DE NOA (Continuará)
Agosto. Fin del verano. La época en la que todos aún quieren disfrutar del último calor, cuando todos intentan "terminar de descansar". Es el momento en el que algo largo y serio puede terminar, pero todavía nada nuevo puede comenzar. Aunque... siempre hay excepciones. Y eso es lo que más me gusta.
— ¿Eres hija única? — pregunta Alicia mientras caminamos animadamente por las calles. ¡Ja! Ahora tengo mi propia guía: la niña conoce perfectamente las tiendas de aquí.
— Sí, la única. ¿Y tú?
— También. Mamá y papá tenían miedo de tener otro hijo... ¿Dónde están ahora tus padres?
— En Noruega.
— ¿Noruega?? ¿Dónde queda eso?
— Mmm, en el norte. Cuando volvamos, te lo mostraré en un mapa. Tengo muchos mapas.
— Bien. Solo no lo olvides.
— Y tú no olvides recordármelo — me río. — Alicia, voy a bromear contigo. Incluso si tú no te ríes, me reiré por los dos. ¿De acuerdo?
— De acuerdo, Noa. No tienes que preocuparte por mí.
Por un momento me quedo pensativa, sopesando mis palabras.
— ¿Qué te pasa? Me refiero a...
— Síndrome de Moebius — responde rápidamente mi pequeña compañera. — Tengo parálisis facial. No puedo sonreír ni llorar... Bueno, llorar sí, pero solo se nota por las lágrimas. Imagina que tienes una máscara en la cara que no se mueve. Así es para mí. Pero eso me lo dijo el médico, porque yo no entiendo cómo es tener una cara... normal.
— ¿Se puede curar?
— No. No me trato de ninguna manera. No es algo mortal. Y no afecta mi cuerpo en nada.
Me quedo en silencio por un momento.
— No sé qué decirte, aunque soy mayor y se supone que debería saber qué palabras usar en estos casos.
— No se necesitan palabras.
— ¡Ja! — de repente casi salto. — ¡Sé lo que necesitamos! Alicia, ¿qué te gusta?
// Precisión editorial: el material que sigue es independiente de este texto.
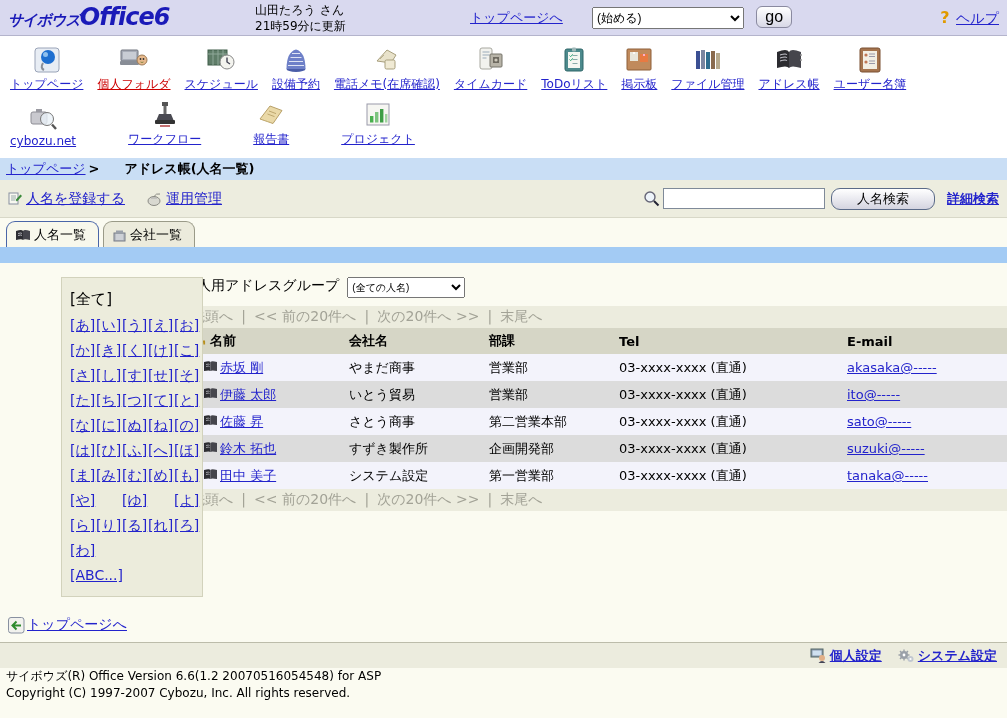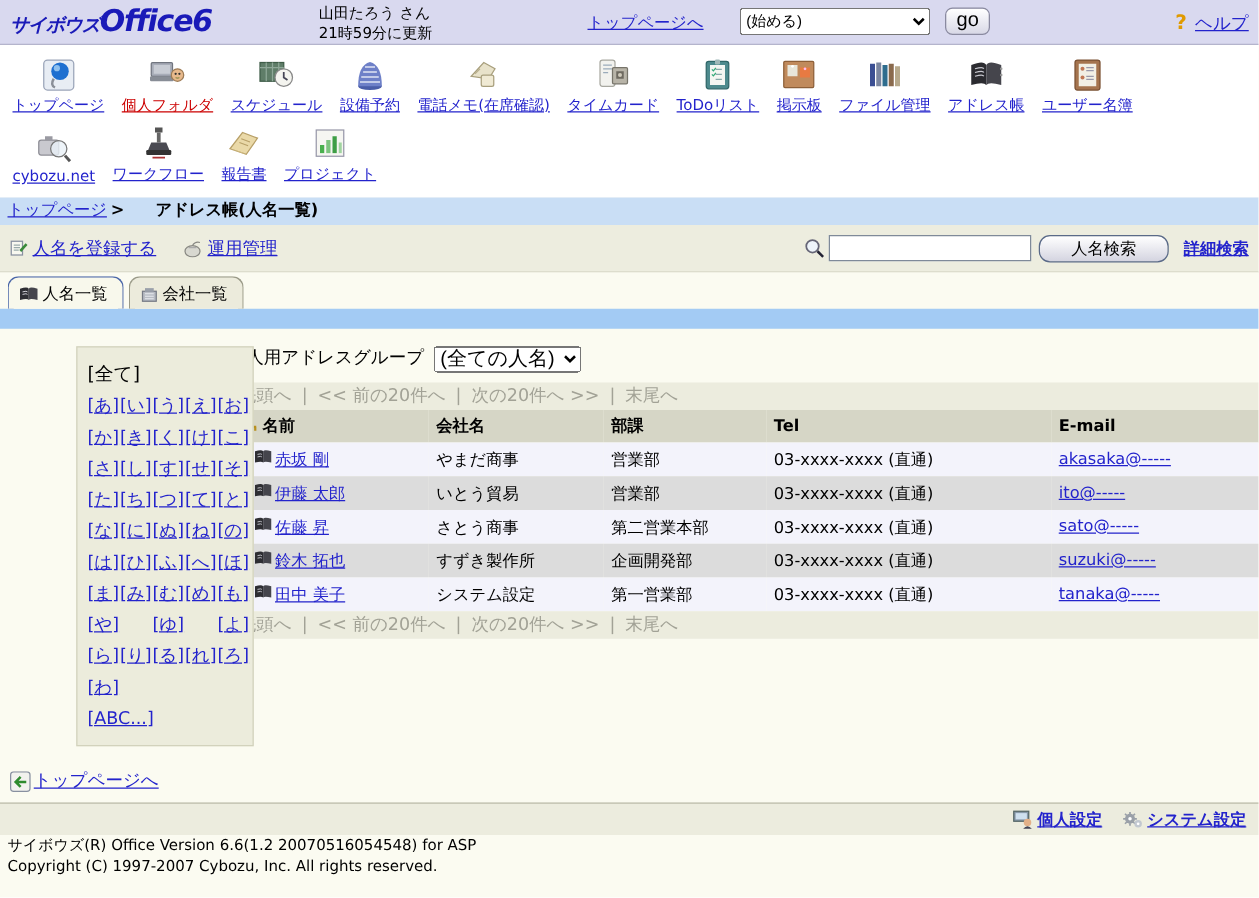--- a/index.html
+++ b/index.html
@@ -22,21 +22,21 @@
   .helpbox { position:absolute; right:8px; top:8px; font-size:14px; }
   .helpmark { color:#e09a00; font-weight:bold; font-size:16px; margin-right:2px; }
 
   
   .iconarea { background:#fff; padding:6px 4px 2px 10px; height:122px; }
   .iconrow { display:flex; align-items:flex-end; }
   .tool { display:flex; flex-direction:column; align-items:center; margin-right:14px; cursor:pointer; }
   .tool .ticon { height:32px; display:flex; align-items:flex-end; justify-content:center; }
   .tool .tlabel { font-size:12px; margin-top:2px; white-space:nowrap; }
   .tool .tlabel.red a { color:#cc0000; }
-  .iconrow.second { margin-top:4px; }
+  .iconrow.second { margin-top:4px;gap:38px; }
 
   
   .breadcrumb { height:22px; line-height:22px; background:#c9def5; padding-left:6px; font-size:13px; }
   .breadcrumb b { margin-left:22px; }
   .breadcrumb .sep { margin:0 3px; font-weight:bold; }
 
   
   .actionbar { height:38px; background:#ededdf; border-bottom:1px solid #d8d8c8; display:flex; align-items:center; padding:0 8px; }
   .act { display:flex; align-items:center; margin-right:22px; font-size:14px; }
   .act svg { margin-right:3px; }
@@ -55,21 +55,21 @@
   
   .content { position:relative; height:345px; }
   .sidebar { position:absolute; left:30px; top:14px; width:142px; background:#ececdc; border:1px solid #d2d2bc; padding:12px 4px 8px 8px; font-size:14px;margin-left:31px; }
   .kana-title { font-size:15px; margin-bottom:4px; }
   .kana-row { line-height:25px; white-space:nowrap; }
   .kana-row a, .kana-row .gap { display:inline-block; width:26px; }
   .kana-abc { line-height:25px; }
 
   .main { margin-left:183px; padding-top:14px; }
   .grouprow { font-size:14px; margin-bottom:8px; display:flex; align-items:flex-start; }
-  .grouprow select { margin-left:8px; width:118px; height:21px; font-size:16px; }
+  .grouprow select { margin-left:8px; width:118px; height:21px; font-size:10px; }
   .pager { background:#ececde; color:#a2a296; font-size:14px; padding:2px 4px; }
   .pager span { margin:0 4px; }
 
   table.people { width:100%; border-collapse:collapse; font-size:13px; }
   table.people th { background:#d6d6c6; text-align:left; font-weight:bold; padding:4px 6px; height:26px; white-space:nowrap; }
   table.people td { padding:3px 6px; height:27px; white-space:nowrap; }
   tr.light { background:#f3f3fb; }
   tr.alt   { background:#dcdcdc; }
   .namecell { display:flex; align-items:center; }
   .namecell svg { margin:0 2px 0 14px; }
Te invito.
— ¿Me invitas porque soy una inválida?
— Te invito porque me ayudaste a encontrar un buen apartamento. ¡Es un agradecimiento, pequeño cerdito!
Alicia de repente se detiene y me mira fijamente. Yo también me quedo inmóvil, expectante. Era imposible adivinar cómo reaccionaría a mis palabras. ¿Qué estaba pasando dentro de esta niña? ¿En qué pensaba? ¿Qué sentía?
— Aquí hay unas donas increíbles — dice de repente. — Apuesto a que nunca has probado unas como estas.
— ¡A ver! ¡Muéstrame dónde! — exclamo con entusiasmo, y mi pequeña guía me lleva a la tienda de enfrente.
No hay mayor felicidad que hacer feliz a un niño. Darle algo que ama. Ningún adulto puede alegrarse con tanta sinceridad. Ningún hombre que reciba un Lexus nuevo, ninguna mujer que obtenga un abrigo de piel costoso podrá compararse con un niño que recibe algo pequeño pero verdaderamente especial para él.
— ¿Sabes qué? — le digo a Alicia mientras devoramos nuestras donas dulces en una mesa de la tienda.
— ¿Qué?
— Conocí a un chico aquí... Estamos jugando un juego.
— ¿Qué juego?
Miro a la niña a los ojos y juro que brillaban de felicidad. Y eso me hacía aún más feliz a mí.